» **EXERCISE DESCRIPTION**
Give back only the line containing "kubectl get service/frontend-external" and every line after it through the end of the data below, transcribed exactly.

» **DATASET CONTENT**

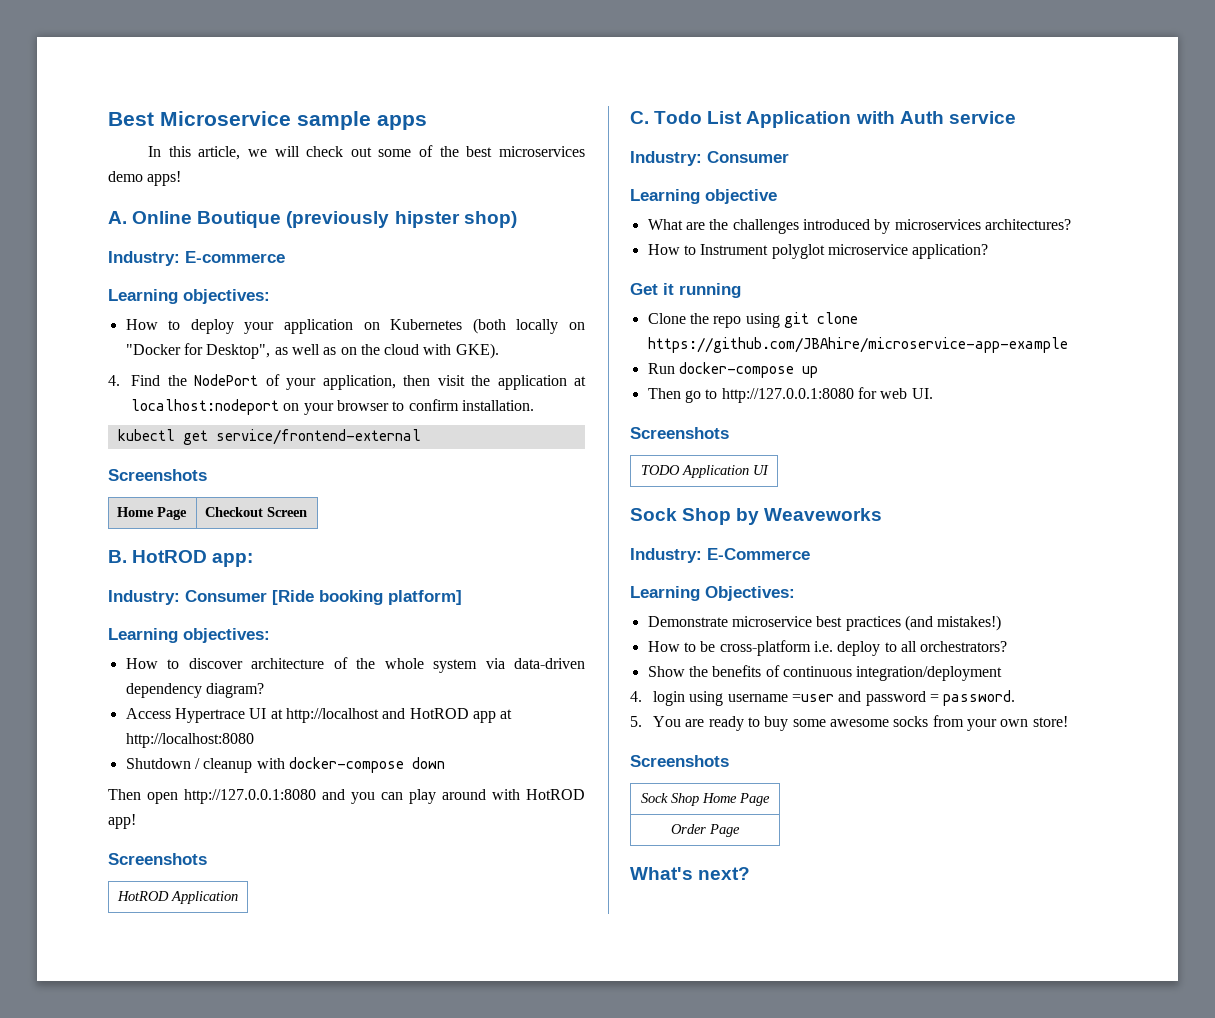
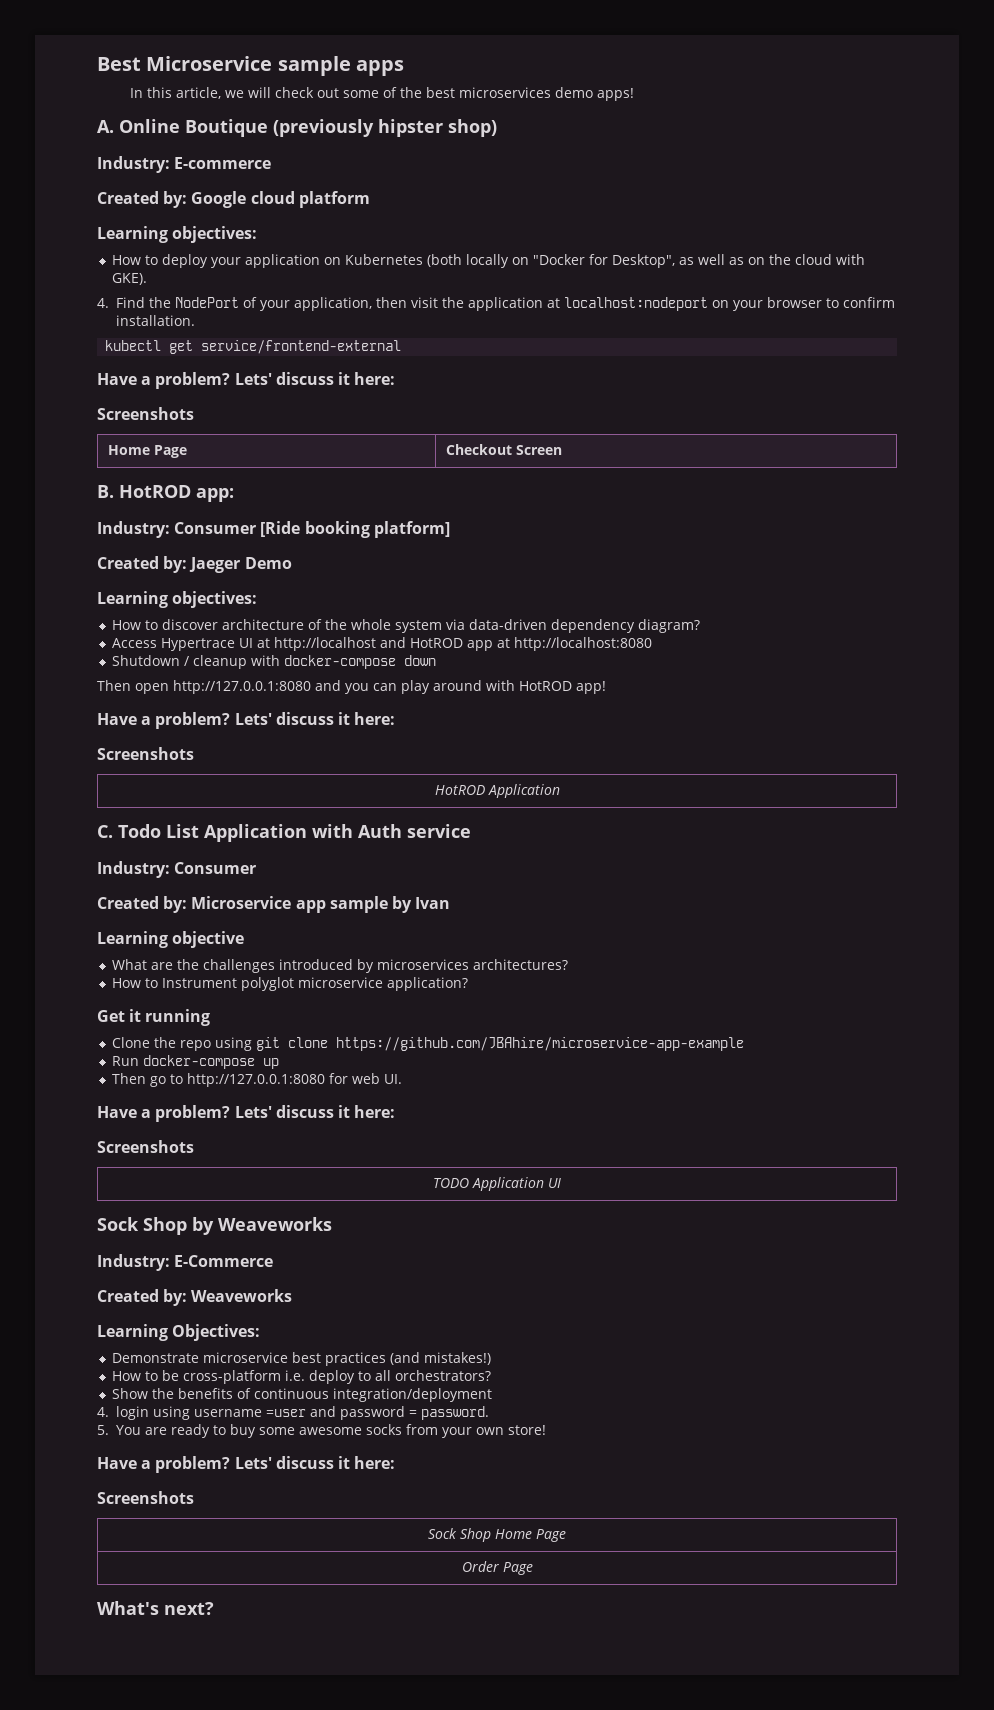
+ Created by: Google cloud platform
  kubectl get service/frontend-external
+ Have a problem? Lets' discuss it here:
+ Created by: Jaeger Demo
  Then open http://127.0.0.1:8080 and you can play around with HotROD app!
+ Have a problem? Lets' discuss it here:
+ Created by: Microservice app sample by Ivan
  Then go to http://127.0.0.1:8080 for web UI.
+ Have a problem? Lets' discuss it here:
+ Created by: Weaveworks
  5. You are ready to buy some awesome socks from your own store!
+ Have a problem? Lets' discuss it here:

» **TASK RESULT**
  kubectl get service/frontend-external
+ Have a problem? Lets' discuss it here:
+ Created by: Jaeger Demo
  Then open http://127.0.0.1:8080 and you can play around with HotROD app!
+ Have a problem? Lets' discuss it here:
+ Created by: Microservice app sample by Ivan
  Then go to http://127.0.0.1:8080 for web UI.
+ Have a problem? Lets' discuss it here:
+ Created by: Weaveworks
  5. You are ready to buy some awesome socks from your own store!
+ Have a problem? Lets' discuss it here:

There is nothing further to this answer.